The project aims to boost Cambodia’s rural economy using climate-resistant coffee strains and sustainable growing techniques.
Dutch development agency SNV has formally signed an agreement with Cambodian coffee producer Kofi Co. Ltd to support the country’s underdeveloped coffee sector and tackle deforestation in the Mekong Delta region, which is highly vulnerable to climate change impacts.
The agreement is for an origination facility investment provided by the Dutch Fund for Climate and Development (DFCD), which is funded by the Dutch Ministry of Foreign Affairs.
The investment takes the form of an initial €283,750 grant for technical assistance for work with Kofi to develop Cambodia’s coffee value chain, partly by introducing more climate-resilient Robusta coffee varieties to counter the growing impact of climate change in the lower Mekong basin.
It is anticipated that this grant, agreed in principle last November, will be followed in coming months by further funding from the DFCD, possibly running to several million euros, if the early stages of the project proceed as planned.
The DFCD is a €160m fund to improve the resilience of vulnerable landscapes, ecosystems, and communities through climate change adaptation. It is led by Dutch development bank FMO and includes for-profit investment manager Climate Fund Managers (CFM), the Dutch branch of the World Wide Fund for Nature (WWF NL) and SNV.
Cambodia’s coffee sector
Cambodia’s coffee industry is tiny when compared to that of neighbouring Vietnam, one of the world’s largest coffee producers, even though the two countries share an ideal environment for growing the crop.

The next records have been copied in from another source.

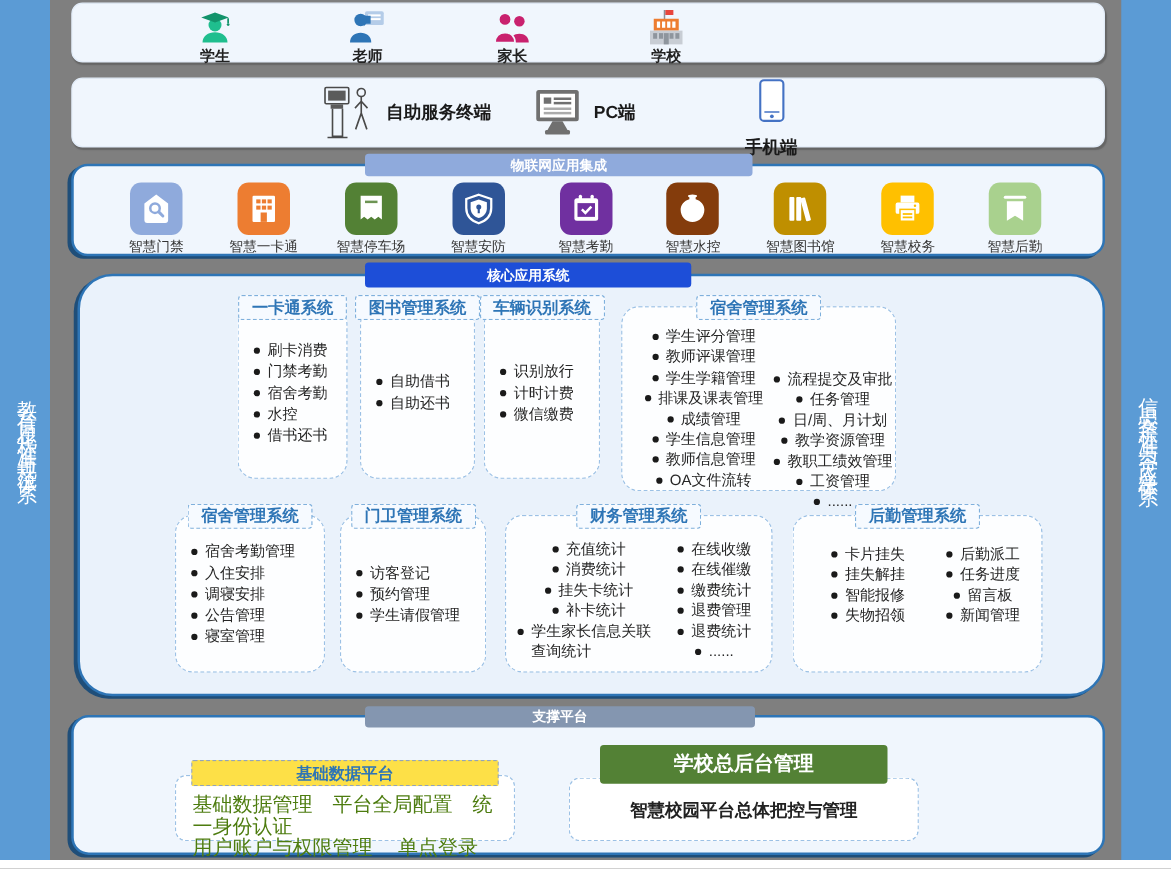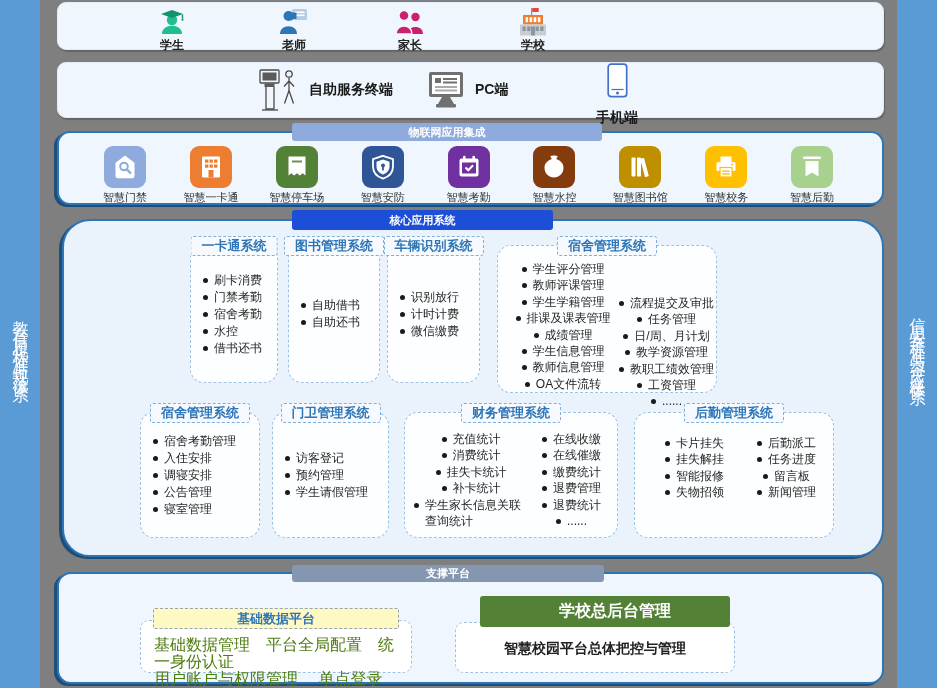--- a/index.html
+++ b/index.html
@@ -40,7 +40,7 @@
   .cols .li{line-height:16.4px;}
   .dot{flex:0 0 5px;width:5px;height:5px;border-radius:50%;background:#1a1a1a;margin:6px 6px 0 0;}
   
-  .sup-hdr-gray{position:absolute;background:#fef9c3;border:1px dashed #93A3BA;border-radius:2px;
+  .sup-hdr-gray{position:absolute;background:#fde047;border:1px dashed #93A3BA;border-radius:2px;
     color:#2E75B6;font-weight:bold;font-size:13px;display:flex;align-items:center;justify-content:center;z-index:4;}
   .sup-box{position:absolute;background:#fff;border:1px dashed #9CC1E5;border-radius:9px;box-sizing:border-box;z-index:2;}
   .base-lines{font-size:16px;color:#4d7c0f;line-height:17px;padding:15px 6px 0 13px;white-space:pre-wrap;}

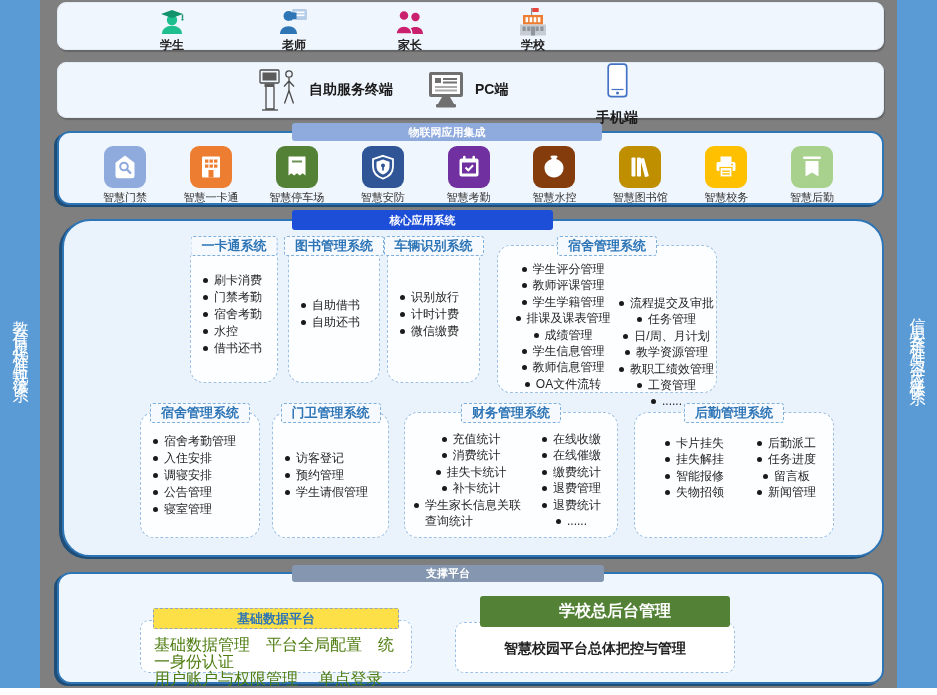--- a/index.html
+++ b/index.html
@@ -579,7 +579,7 @@
 <span>用户账户与权限管理　 单点登录</span></div>
   </div>
 
-  <div class="admin-hdr" style="left: 480px; top: 596px; width: 230px; height: 31px; background: rgb(83, 129, 53); padding-left: 20px;">学校总后台管理</div>
+  <div class="admin-hdr" style="left: 480px; top: 596px; width: 230px; height: 31px; background: rgb(83, 129, 53);">学校总后台管理</div>
   <div class="sup-box" style="left:455px;top:622px;width:280px;height:51px;">
     <div class="admin-body">智慧校园平台总体把控与管理</div>
   </div>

Many rural areas remain relatively undeveloped and isolated, dependent on subsistence agriculture rather than cash crops like coffee, even as other areas of the economy, such as tourism and textiles, have expanded over the last 30 years of relative political stability.

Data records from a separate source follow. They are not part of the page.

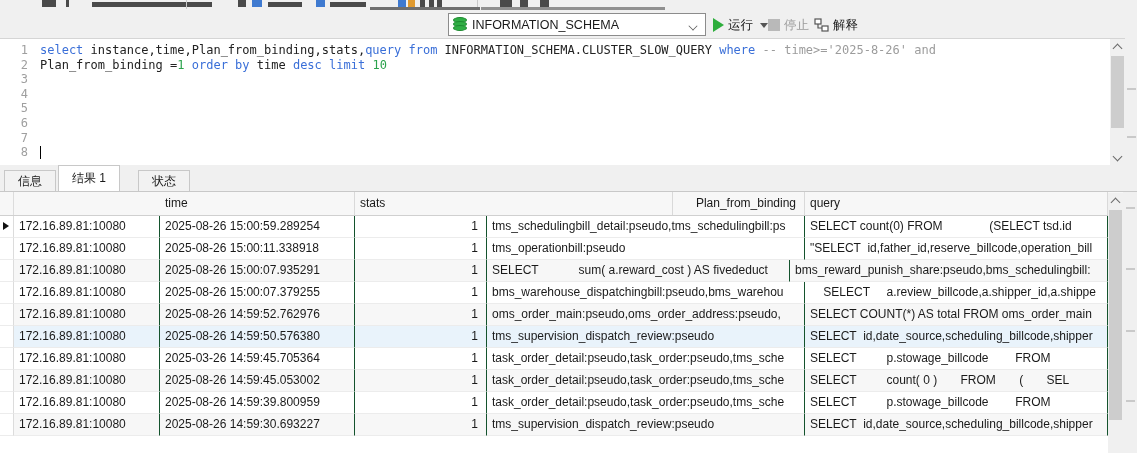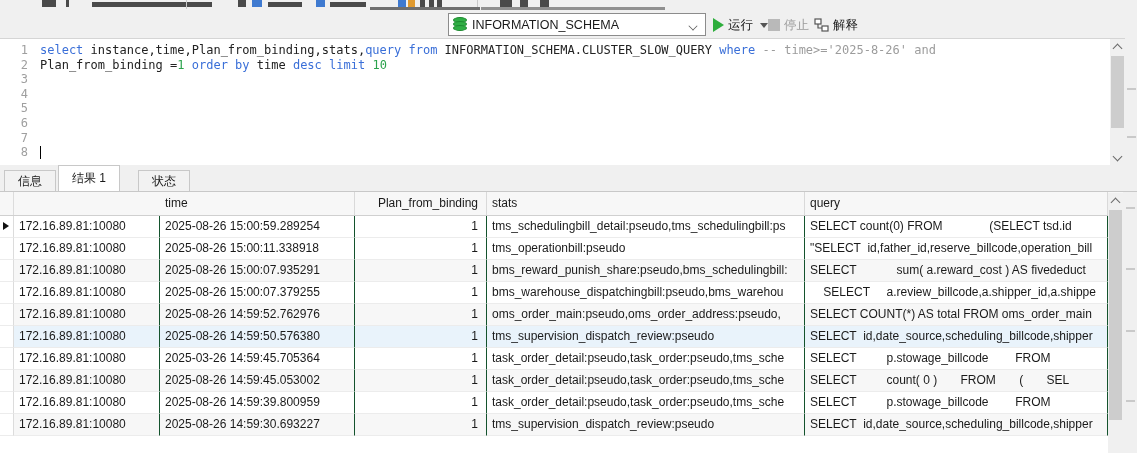--- a/index.html
+++ b/index.html
@@ -189,8 +189,8 @@
         <div class="g-gutter"></div>
         <div class="g-cell c-inst selcol">instance</div>
         <div class="g-cell c-time">time</div>
+        <div class="g-cell c-stats">stats</div>
         <div class="g-cell c-plan">Plan_from_binding</div>
-        <div class="g-cell c-stats">stats</div>
         <div class="g-cell c-query">query</div>
       </div>
     <div id="grid-body">

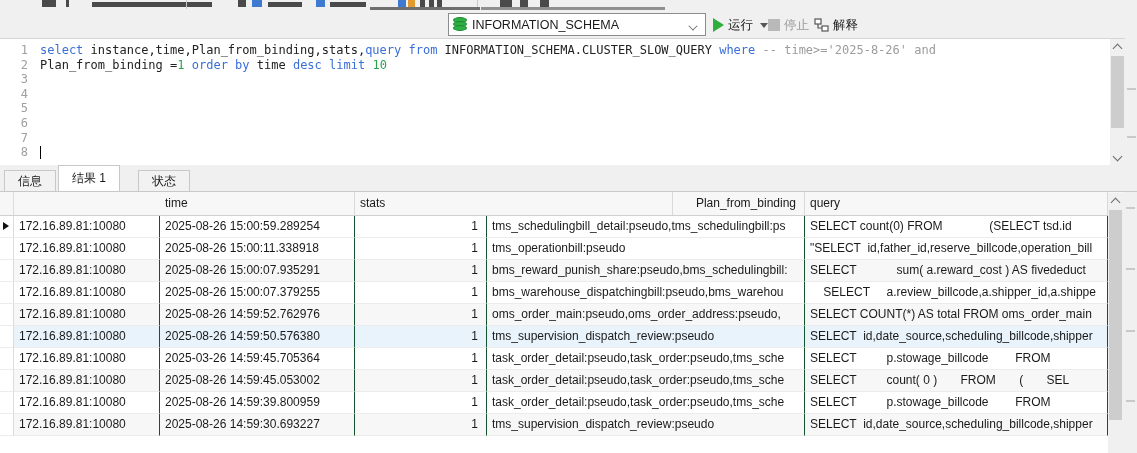--- a/index.html
+++ b/index.html
@@ -217,8 +217,8 @@
           <div class="g-cell c-inst">172.16.89.81:10080</div>
           <div class="g-cell c-time">2025-08-26 15:00:07.935291</div>
           <div class="g-cell c-plan">1</div>
+          <div class="g-cell c-query">SELECT            sum( a.reward_cost ) AS fivededuct</div>
           <div class="g-cell c-stats">bms_reward_punish_share:pseudo,bms_schedulingbill:</div>
-          <div class="g-cell c-query">SELECT            sum( a.reward_cost ) AS fivededuct</div>
         </div>
         <div class="g-row">
           <div class="g-gutter"></div>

“Vietnam cleared around $4 billion in coffee exports last year. They’re the second largest coffee exporter globally, they are a powerhouse. But you cross the border into Cambodia and you’re in exactly the same landscape, at the same altitude, but there’s very little coffee,” Alex Downs, SNV’s Vietnam-based climate finance expert who helped develop this DFCD strategy, told Impact Investor.
Vietnam’s coffee-growing province of Dak Lak has agreed to collaborate with Cambodia’s adjacent Mondulkiri province to collaborate on development. That has helped facilitate the transfer of expertise and the trial of resilient strains of Robusta coffee developed in Vietnam in Mondulkiri.

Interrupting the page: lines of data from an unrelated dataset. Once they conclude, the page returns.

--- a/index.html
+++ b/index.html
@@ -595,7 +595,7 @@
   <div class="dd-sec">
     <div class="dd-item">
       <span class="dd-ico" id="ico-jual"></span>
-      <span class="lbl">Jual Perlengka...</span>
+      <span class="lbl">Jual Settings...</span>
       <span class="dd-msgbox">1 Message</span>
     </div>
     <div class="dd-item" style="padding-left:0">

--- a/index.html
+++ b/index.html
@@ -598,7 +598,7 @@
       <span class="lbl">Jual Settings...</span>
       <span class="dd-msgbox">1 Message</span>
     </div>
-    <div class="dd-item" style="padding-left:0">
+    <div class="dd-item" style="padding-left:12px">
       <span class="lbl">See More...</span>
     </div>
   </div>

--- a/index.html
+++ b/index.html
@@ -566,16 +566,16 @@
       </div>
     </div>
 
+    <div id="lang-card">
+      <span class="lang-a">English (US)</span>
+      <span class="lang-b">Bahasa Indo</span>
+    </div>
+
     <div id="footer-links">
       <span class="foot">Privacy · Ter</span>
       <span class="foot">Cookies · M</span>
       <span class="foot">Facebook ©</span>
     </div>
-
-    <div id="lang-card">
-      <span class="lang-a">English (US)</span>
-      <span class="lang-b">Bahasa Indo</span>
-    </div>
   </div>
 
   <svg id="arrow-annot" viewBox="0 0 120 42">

“Cambodia is highly vulnerable to flooding, droughts and other extreme weather events, which is why we want to look at planting coffee that can handle temperature swings. If you make the coffee more resilient, you’re making the farmers’ livelihood more resilient too,” Downs said.
The hope is that Cambodia could one day emulate its coffee-exporting neighbour, though the initial aim is to cater for rising coffee demand within Cambodia, which is currently being met by imports.
DFCD’s partner Kofi, which was founded in 2009, is a leading coffee roaster and services company within the country, now present in most main population centres. It invested in a state-of-the-art roasting facility in 2019 to help meet rising demand for locally roasted coffee.
Agroforestry
Kofi is working with local government, smallholder farmers, and other stakeholders to understand and meet farmers’ needs, with the plan being to grow coffee in combination with other agroforestry products to provide a nature-based response to the adverse impacts of climate change.
The DFCD grant allows for assessment of the coffee value chain and the best Robusta varieties to introduce, the establishment of a smallholder farmer supplier network, smallholder training on best practices for coffee growing, and analysis of biodiversity and gender inclusion considerations.
The impact of the originating stage of the project covers 300-500 hectares of forest under sustainable management, and the 2,500 people employed by the project, half of which are women.
Downs said Vietnam’s approach to agroforestry over the last decade to make the sector more resilient had been impressive, developing methods using alternate vegetation and crops to improve environmental sustainability and improve yields.
“In Vietnam, there are agroforestry models where they grow jackfruit or macadamia, provide lot of tree cover and have good irrigation systems at the same altitude as the Cambodia side of the border. If you stop thinking about borders and think about landscapes it becomes very clear that coffee is something that can be grown sustainably in Cambodia, improving biodiversity and livelihoods if you leverage best practices – we need to ensure that’s what happens,” he said.
Aquaculture project
The DFCD has also been active elsewhere in the delta region, partnering with WWF to launch, in May 2022, the Mekong Delta Integrated Rice and Aquaculture Project. This aims to reverse the degradation of the delta in southern Vietnam through support for climate-resilient mangrove shrimp production, which will improve the livelihoods of local farmers, protect ecosystems, and sequester millions of tons of greenhouse gases through the planting of additional mangroves.
The fund is also supporting another mangrove shrimp production project in the region, being undertaken by the Camimex Group.